Explorando o Inexplorado
Antonio Nóbrega, aos 73 anos, tem se mostrado inquieto quanto à percepção da cultura brasileira ao longo de sua carreira. Por isso, ele decidiu escrever um livro que visa desmistificar aspectos importantes das manifestações artísticas no Brasil. “Percebi que há um grande vazio em relação à compreensão desse universo cultural”, revelou em entrevista à CartaCapital. Reconhecido como multiartista e pesquisador de cultura popular, Nóbrega planeja dedicar o ano de 2026 à conclusão de sua obra.
Um dos temas centrais do livro é a análise das manifestações e saberes culturais seculares do Brasil, frequentemente vistos como elementos isolados e exóticos, desconsiderando sua influência nas dinâmicas contemporâneas. Para o autor, a associação da cultura brasileira ao termo “folclórica” é uma visão limitante e eurocêntrica, que sugere um processo de extinção. Em contraste, ele defende que as manifestações populares, como a folia de reis, o bumba-meu-boi e a ciranda, estão bem vivas e ativas no cenário cultural atual.
“O que chamamos de folclore é a cultura das camadas populares brasileiras. Existe uma cultura popular rica e dinâmica que se alimenta da diversidade dos povos indígenas, africanos e das classes menos favorecidas de Portugal”, esclarece Nóbrega. Ele argumenta que esse acervo cultural não só existe, mas também é vital, tendo gerado gêneros musicais significativos, como samba, baião, frevo e choro, que fazem parte da identidade nacional.

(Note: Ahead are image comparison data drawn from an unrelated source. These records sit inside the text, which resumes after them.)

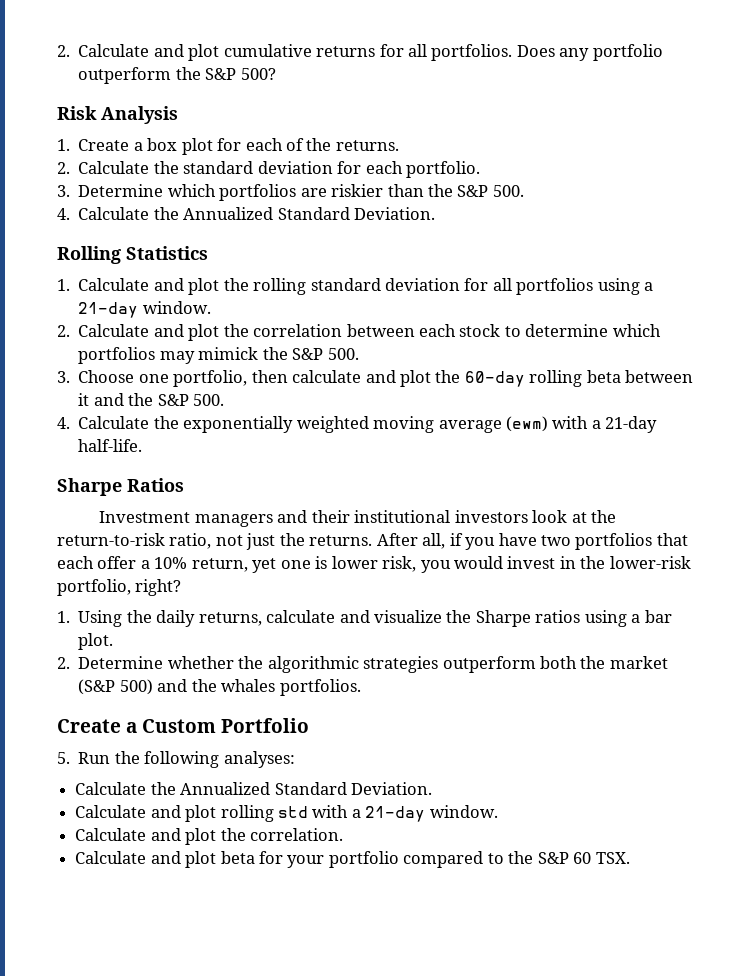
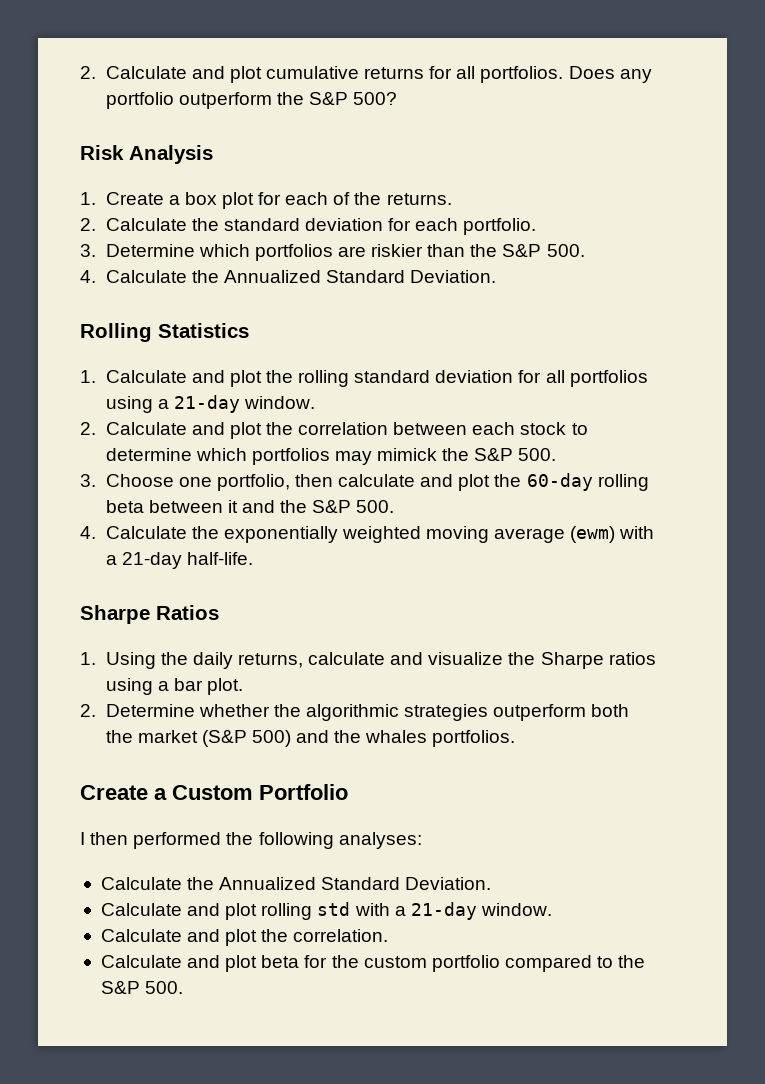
- Investment managers and their institutional investors look at the return-to-risk ratio, not just the returns. After all, if you have two portfolios that each offer a 10% return, yet one is lower risk, you would invest in the lower-risk portfolio, right?
- 5. Run the following analyses:
+ I then performed the following analyses:
- Calculate and plot beta for your portfolio compared to the S&P 60 TSX.
+ Calculate and plot beta for the custom portfolio compared to the S&P 500.

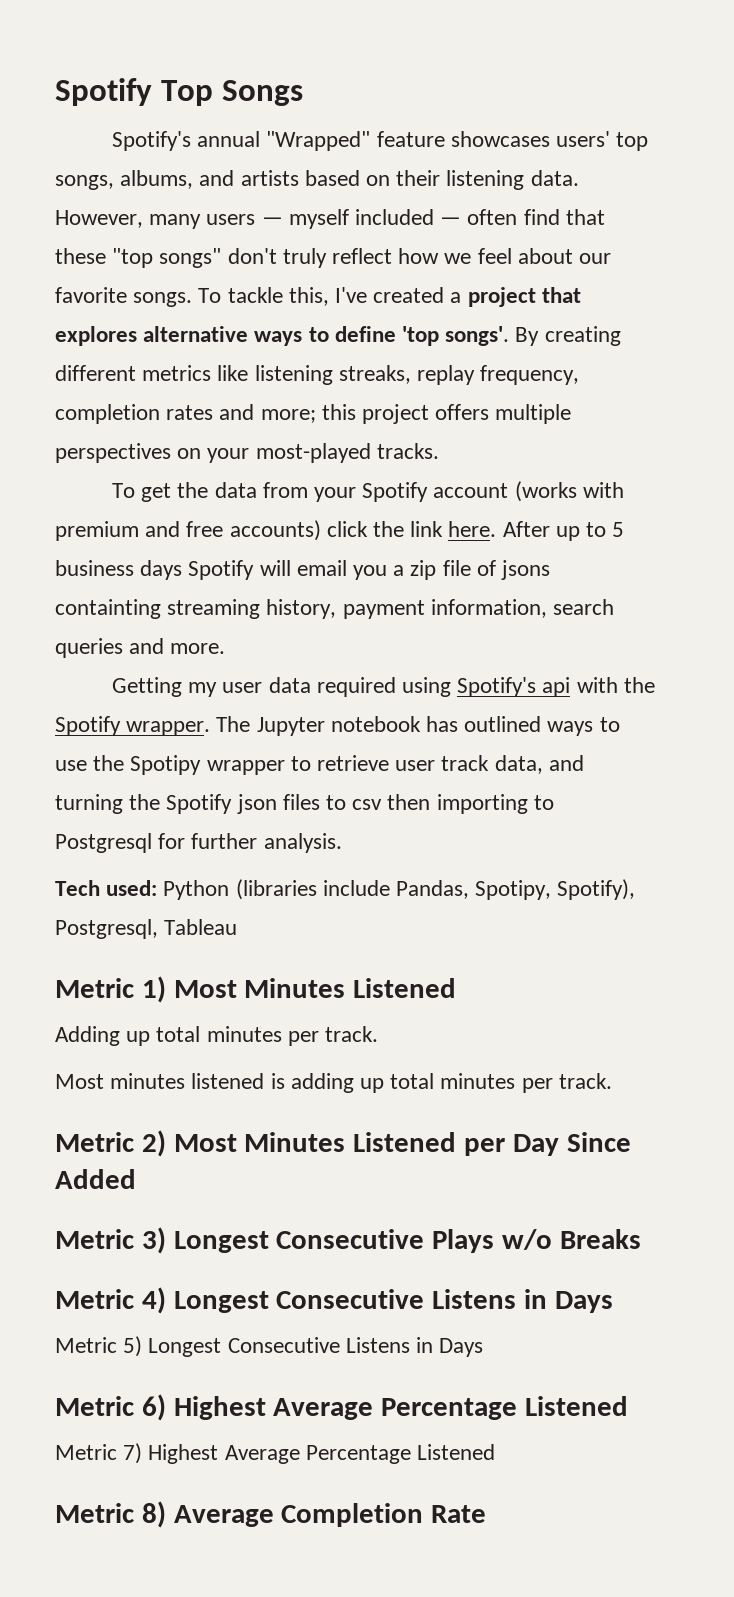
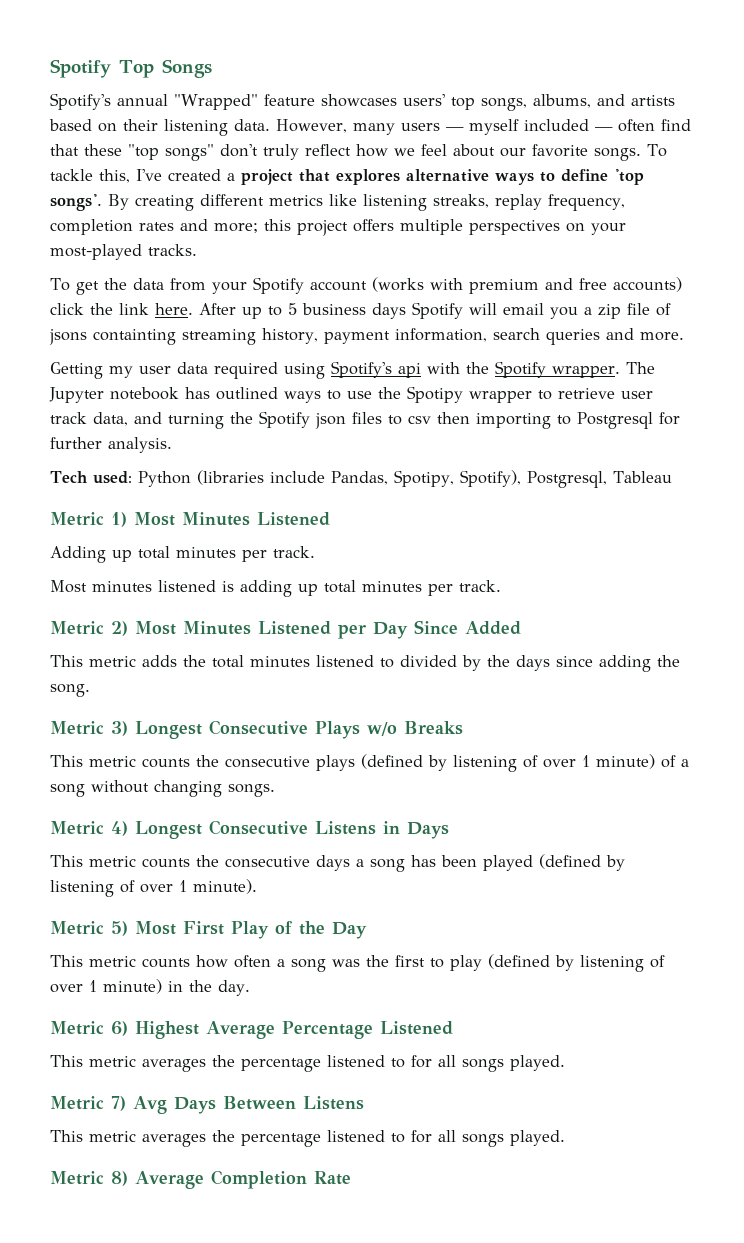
+ This metric adds the total minutes listened to divided by the days since adding the song.
+ This metric counts the consecutive plays (defined by listening of over 1 minute) of a song without changing songs.
- Metric 5) Longest Consecutive Listens in Days
+ This metric counts the consecutive days a song has been played (defined by listening of over 1 minute).
+ Metric 5) Most First Play of the Day
+ This metric counts how often a song was the first to play (defined by listening of over 1 minute) in the day.
  Metric 6) Highest Average Percentage Listened
- Metric 7) Highest Average Percentage Listened
+ This metric averages the percentage listened to for all songs played.
+ Metric 7) Avg Days Between Listens
+ This metric averages the percentage listened to for all songs played.

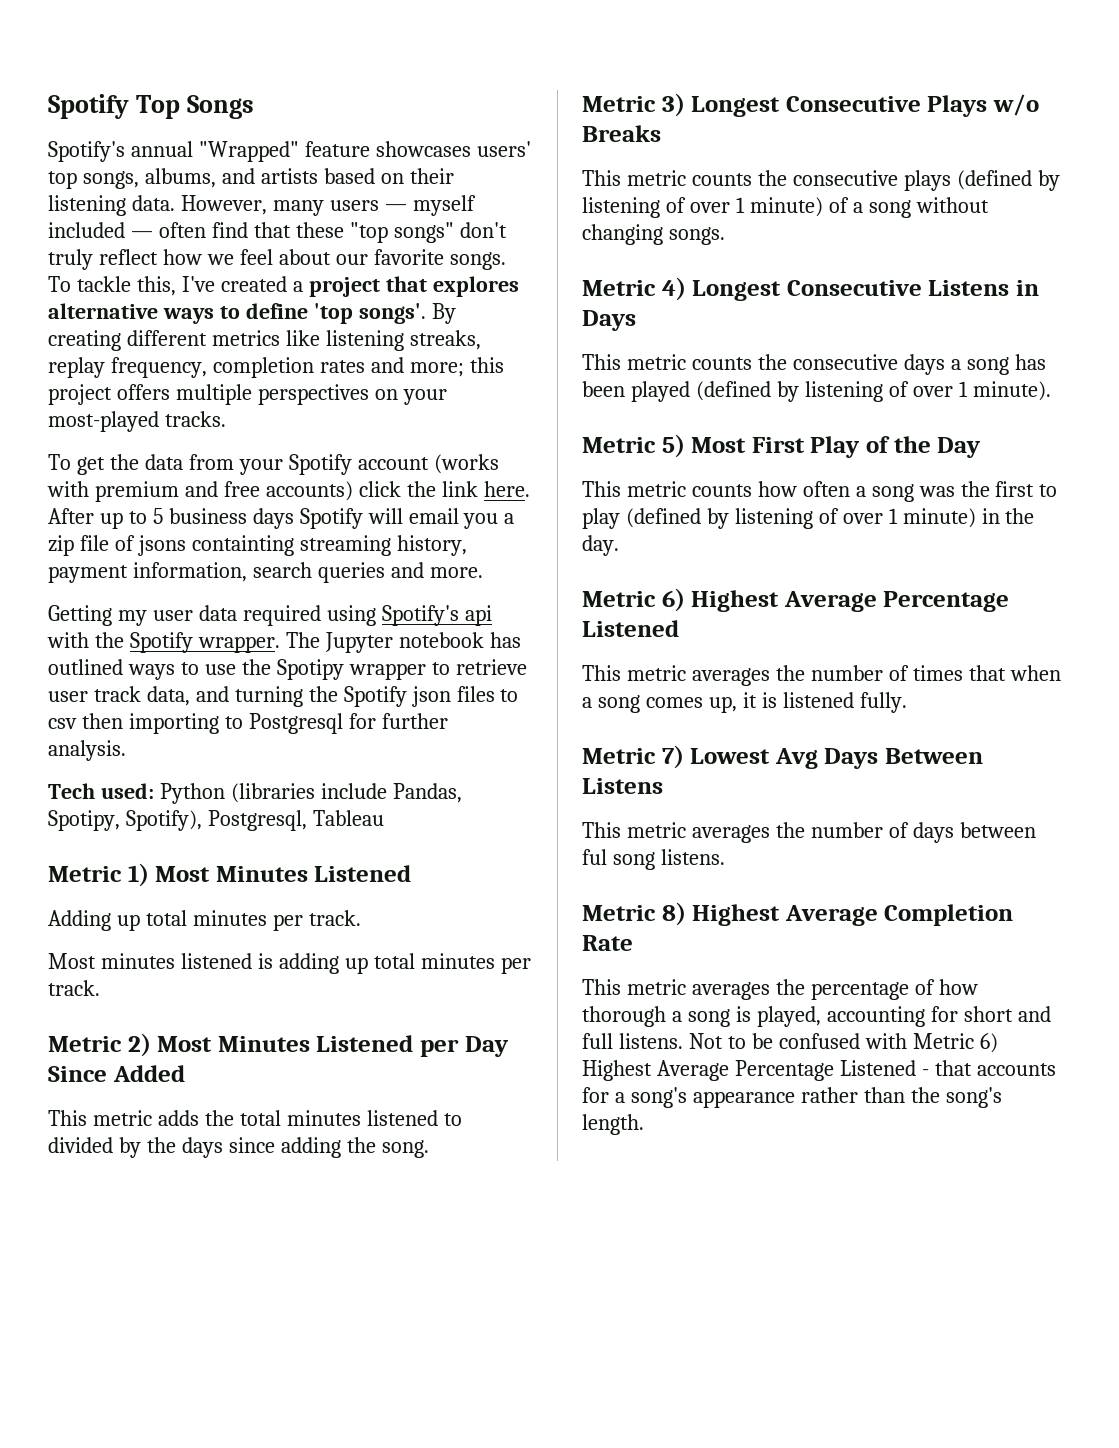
  This metric counts how often a song was the first to play (defined by listening of over 1 minute) in the day.
  Metric 6) Highest Average Percentage Listened
- This metric averages the percentage listened to for all songs played.
+ This metric averages the number of times that when a song comes up, it is listened fully.
- Metric 7) Avg Days Between Listens
- This metric averages the percentage listened to for all songs played.
+ Metric 7) Lowest Avg Days Between Listens
+ This metric averages the number of days between ful song listens.
- Metric 8) Average Completion Rate
+ Metric 8) Highest Average Completion Rate
+ This metric averages the percentage of how thorough a song is played, accounting for short and full listens. Not to be confused with Metric 6) Highest Average Percentage Listened - that accounts for a song's appearance rather than the song's length.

O multiartista considera as manifestações populares como pilares fundamentais da cultura brasileira. No entanto, observa que a predominância do ponto de vista da classe dominante, muitas vezes influenciada pelo preconceito racial, tem diminuído a importância da cultura popular, rotulando-a como “desonesta, lasciva ou demoníaca”. “Me insurjo com o conceito afro-brasileiro, pois todos os aspectos estéticos do Brasil carregam essa influência”, reflete. Para ele, o frevo, por exemplo, é uma expressão afro-brasileira, nascida do batuque profundo que ecoa nas tradições.
Outro aspecto que Nóbrega destaca é a ausência de uma dança tipicamente brasileira, além da dança folclórica ou das danças de palco que surgem a partir do contemporâneo e do clássico. Ele se pergunta por que não existe uma dança que sintetize os diversos acervos culturais do Brasil. Segundo ele, a cultura nacional é composta por elementos da tradição negra de base banto, da rica cultura indígena Tupi e da herança das classes populares portuguesas. Um exemplo que exemplifica essa diversidade é o tambor de crioula, que no Maranhão tem mais semelhanças que diferenças com o carimbó do Pará, o batuque paulista, o coco de roda pernambucano e o jongo carioca.
O livro que Nóbrega planeja lançar visa esclarecer e iluminar essas imprecisões frequentemente ignoradas. “A cultura brasileira precisa ser melhor examinada”, conclui o autor, reafirmando seu compromisso com a valorização da cultura popular.